Confieso que algo aturdido, corrí de su mano hacia el grupo de individuos cada vez más numeroso. Al llegar nos sorprendió un redondel de hombres y mujeres que agarrados de los hombros se movían cada vez más rápido dando vueltas al son del baile de Zorba.
-¿Qué es toda ésta algarabía? – pregunté a un hombre vestido de blanco que palmeaba entusiasmado.
-¿No se han enterado? –contestó. Es una clase magistral de danza griega, ése que ven ahí es el afamado profesor Ioannis Fousianis, gran amigo de Mikis Theodorakis, estamos esperándolos, ya deben estar al llegar, va a dedicar parte de su tiempo a la llamada “Semana de la Hermandad Islas del Mediterráneo”, están instalando una carpa allá atrás, cerca del parque. Habrá manjares típicos, bailes, productos autóctonos, artesanía, música.
Judith y yo nos miramos sonriendo, hasta ese momento no me di cuenta de que casi no conocía a esa mujer y sin embargo me sentía tan cómodo que llegó a extrañarme.
Aeneas se llamaba el hombre que jaleaba animado. Una placa distintiva en su camisa no ofrecía lugar a dudas y con un ligero acento salentino, nos fue informando de las maravillas de cada isla representada.
-No dejéis de ir a Rab hay unas magníficas rutas para hacer excursiones, y en Cerdeña: ¡Qué playas!, eso por no hablar de Mykonos donde todo los días son fiesta, y Djerba Losing, Amorgos,….
El hombre enumeraba las islas con una pasión contagiosa mientras señalaba los stands que todavía estaban desordenados y que más tarde irían dentro de la carpa.
En cada uno de ellos ofrecían por poco dinero, unos sobres de colores cerrados en los que se sorteaba un magnífico crucero para dos personas ¿Quién podría resistirse? Y como no podía ser de otro modo, nos hicimos con tres de los azules.

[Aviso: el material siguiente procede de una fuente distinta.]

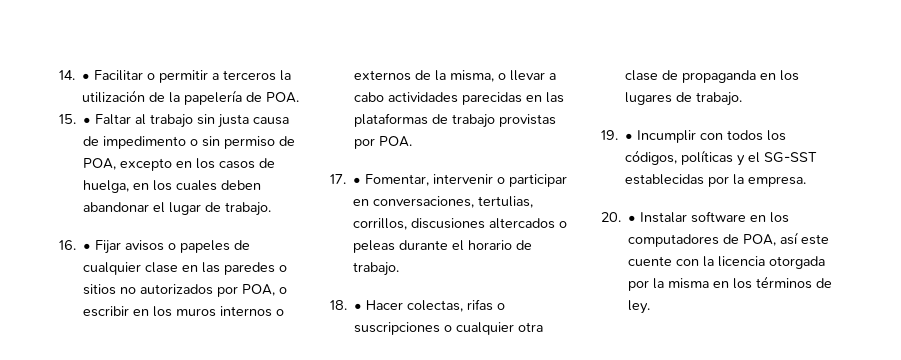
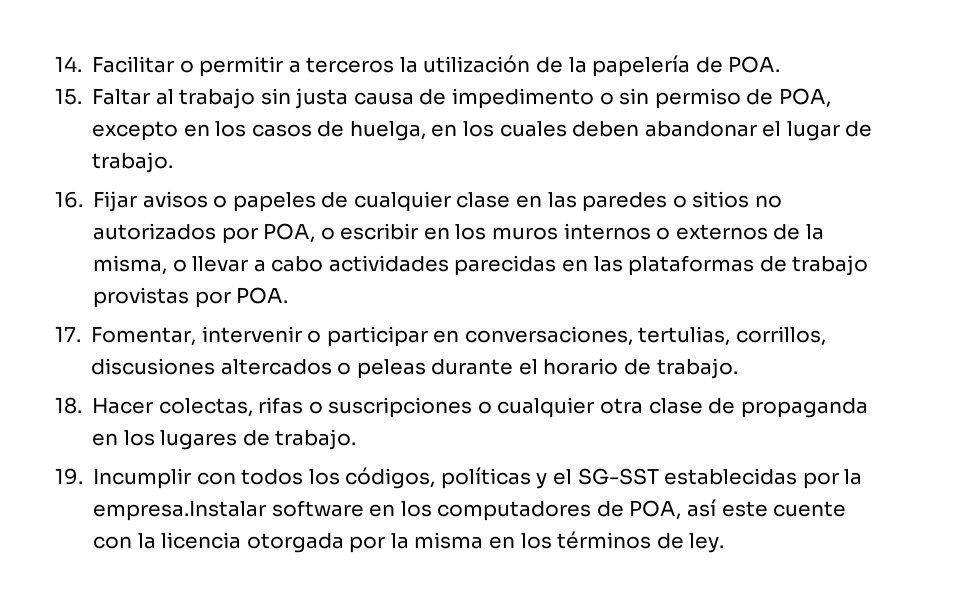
- 14. • Facilitar o permitir a terceros la utilización de la papelería de POA.
+ 14. Facilitar o permitir a terceros la utilización de la papelería de POA.
- 15. • Faltar al trabajo sin justa causa de impedimento o sin permiso de POA, excepto en los casos de huelga, en los cuales deben abandonar el lugar de trabajo.
+ 15. Faltar al trabajo sin justa causa de impedimento o sin permiso de POA, excepto en los casos de huelga, en los cuales deben abandonar el lugar de trabajo.
- 16. • Fijar avisos o papeles de cualquier clase en las paredes o sitios no autorizados por POA, o escribir en los muros internos o externos de la misma, o llevar a cabo actividades parecidas en las plataformas de trabajo provistas por POA.
+ 16. Fijar avisos o papeles de cualquier clase en las paredes o sitios no autorizados por POA, o escribir en los muros internos o externos de la misma, o llevar a cabo actividades parecidas en las plataformas de trabajo provistas por POA.
- 17. • Fomentar, intervenir o participar en conversaciones, tertulias, corrillos, discusiones altercados o peleas durante el horario de trabajo.
+ 17. Fomentar, intervenir o participar en conversaciones, tertulias, corrillos, discusiones altercados o peleas durante el horario de trabajo.
- 18. • Hacer colectas, rifas o suscripciones o cualquier otra clase de propaganda en los lugares de trabajo.
+ 18. Hacer colectas, rifas o suscripciones o cualquier otra clase de propaganda en los lugares de trabajo.
- 19. • Incumplir con todos los códigos, políticas y el SG-SST establecidas por la empresa.
- 20. • Instalar software en los computadores de POA, así este cuente con la licencia otorgada por la misma en los términos de ley.
+ 19. Incumplir con todos los códigos, políticas y el SG-SST establecidas por la empresa.Instalar software en los computadores de POA, así este cuente con la licencia otorgada por la misma en los términos de ley.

El tiempo pasaba rápido entre música, bailes, sonrisas y por mi parte he de decir, que más de una mirada furtiva, intentando colarme en sus pensamientos. De pronto recordé que no había pagado mi consumición en el bar y además había dejado las gafas de leer al lado del periódico, encima de la barra.
Volvimos al Bar Quito, y más tranquilos hicimos las presentaciones oficiales.
Poco a poco nos fuimos dando cuenta de que en Amor & Cía habían hecho bien su trabajo, hablábamos y escuchábamos con interés aquello que nos atrevíamos a contar mirándonos a los ojos. Y el tiempo transcurrió sin vigilancia.
Absortos en la conversación nos sorprendió de pronto un sonido por megafonía que llegaba desde la calle, una pantalla gigante proyectaba sin descanso decenas de imágenes con paisajes idílicos en los que el mar y las construcciones blancas eran protagonistas. Las seductoras fotografías dieron paso a un número que no me resultó ajeno.
-¡Judith ven, el agua está buenísima!
La vi acercarse bañada en sol; risueña, salpicada de gotas y arena, ¿quién se atreve ahora a decirme que no existen las sirenas?